In April, Rawiya Kameir reviewed Lizzo’s Grammy-nominated album Cuz I Love You for Pitchfork. In the review, which gave the album a numerical rating of 6.5 out of 10 points, Kameir offered praise and criticism in turn. In response, Lizzo tweeted, “PEOPLE WHO ‘REVIEW’ ALBUMS AND DONT MAKE MUSIC THEMSELVES SHOULD BE UNEMPLOYED.” (The tweet was later deleted.) In a Reddit thread committed to discussing the review, one Lizzo stan wrote: “To everybody agreeing with/defending this review: you’re first on the list when it comes time for the guillotine.” Others chimed in with similar allusions to violence.
In September, when Ann Powers, a music critic for NPR, tweeted a link to a lengthy critical essay she had written about Lana Del Rey’s latest album, Norman Fucking Rockwell!, Del Rey replied, “I don’t even related to one observation you made about the music.” She added: “So don’t call yourself a fan like you did in the article.” Stans joined the thread, copying Powers on tweets that called critics “professional assholes” and, in one case, simply said, “End her.” In an essay for Slate, Powers said she was OK through the ordeal, but shared a slew of other instances of targeted abuse following publication of her work.
In November, Amanda Palmer, a solo artist and former Dresden Dolls vocalist, accused Laura Snapes, the Guardian’s deputy music editor, of blacklisting her from the publication. Snapes responded by detailing what she termed a “bizarre campaign” of “unsettling” behavior, which included a request for comment from a journalist who Palmer had hired, and who asked Snapes to respond to Palmer’s characterization of her as “most definitely not a fan.”
THE RELATIONSHIP between musicians and the culture critics who write about them has long been coolly resentful, if not openly adversarial.
But the relationship has fundamentally changed in the age of social media.
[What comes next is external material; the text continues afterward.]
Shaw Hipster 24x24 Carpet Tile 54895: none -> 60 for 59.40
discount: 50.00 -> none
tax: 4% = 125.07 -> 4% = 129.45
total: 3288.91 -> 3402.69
Previously, such dust-ups weren’t as visible; now, they play out in an arena whose artist-loyal audiences can reach into the millions, and, as Snapes says, may confront a writer who lacks the manpower to respond. “No music critic has got 100,000 followers,” Snapes says.
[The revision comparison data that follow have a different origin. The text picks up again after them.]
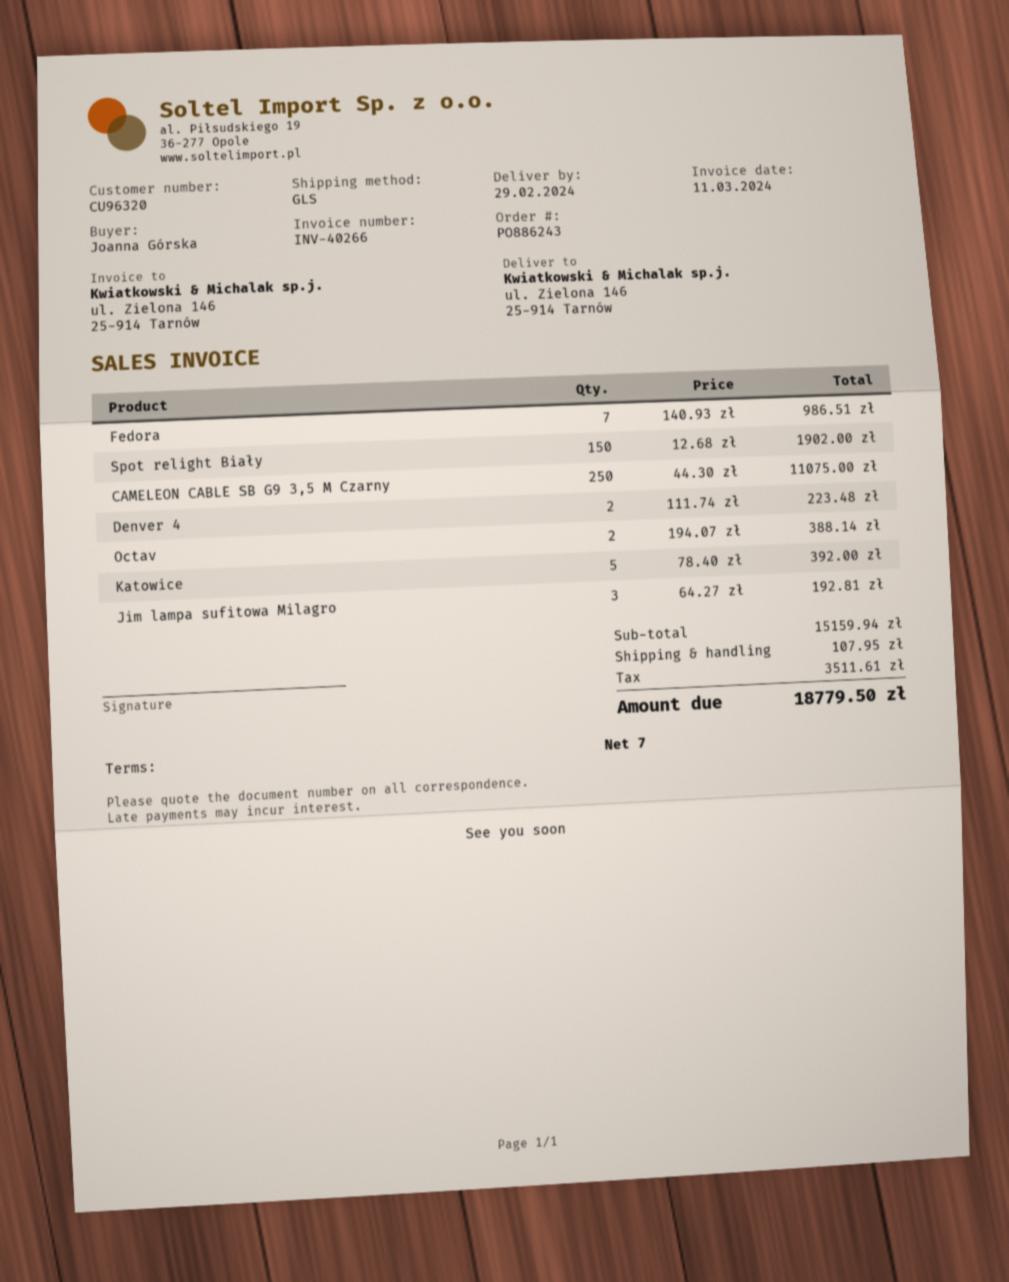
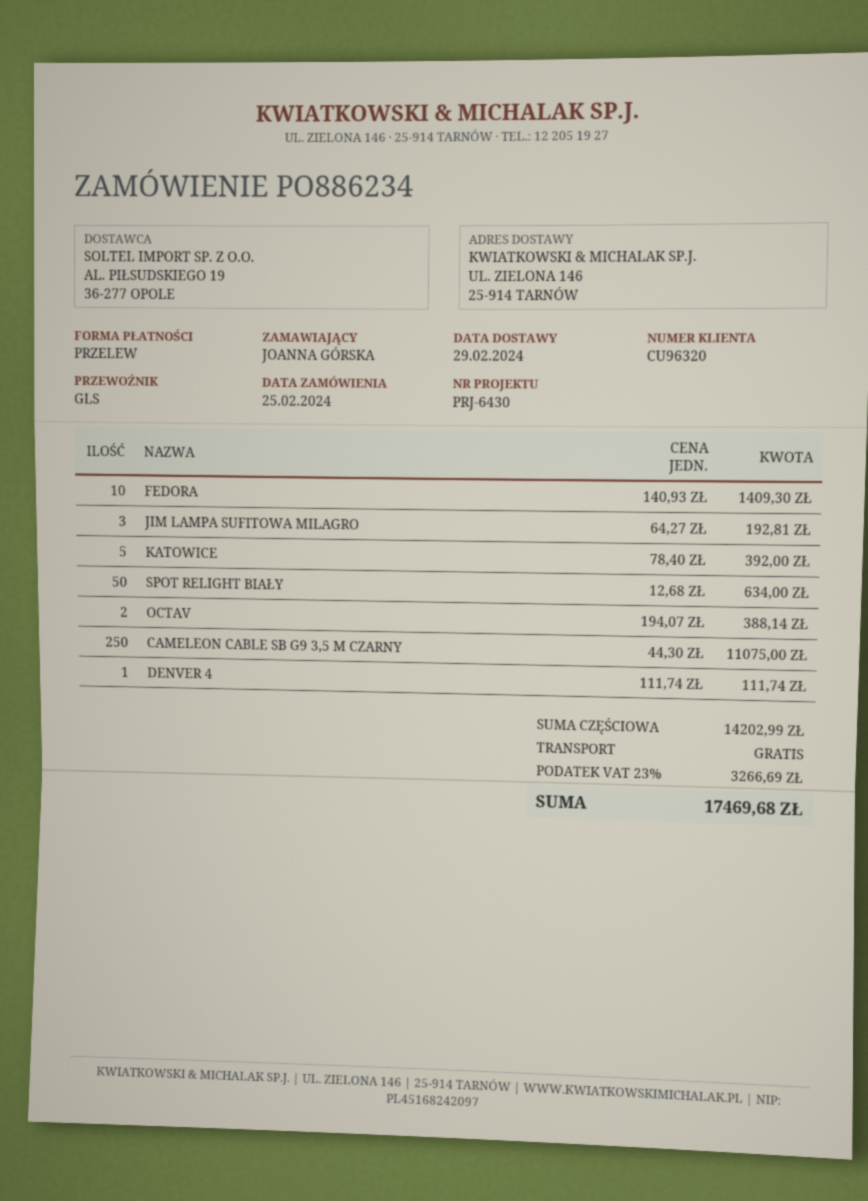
order number: PO886243 -> PO886234
Fedora: 7 x 140.93 = 986.51 -> 10 x 140.93 = 1409.30
Spot relight Biały: 150 x 12.68 = 1902.00 -> 50 x 12.68 = 634.00
Denver 4: 2 x 111.74 = 223.48 -> 1 x 111.74 = 111.74
subtotal: 15159.94 -> 14202.99
shipping: 107.95 -> 0.00
tax: 3511.61 -> 3266.69
total: 18779.50 -> 17469.68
The cultural currency and power of music criticism and journalism have been reduced, too. Unlike the era in which Christgau penned a literal Consumer Guide, fans no longer rely on critics’ recommendations for what albums to buy; streaming services make nearly everything available for a monthly fee. Flanked by fans who don’t rely on the music press to access or learn about their icons, famous artists can hold their relationships with financially-challenged music publications hostage on condition of favorable coverage—coverage that most publications in an click-driven economy can’t afford to pass up.
In real terms, these dynamics punish dialogue, nuance, and even careful dissent, inching us towards a hegemonic monoculture and away from a rich, plural understanding of artists and the writers who engage with their work. Discussions of artistic merit are pushed toward a binary choice: love it or hate it.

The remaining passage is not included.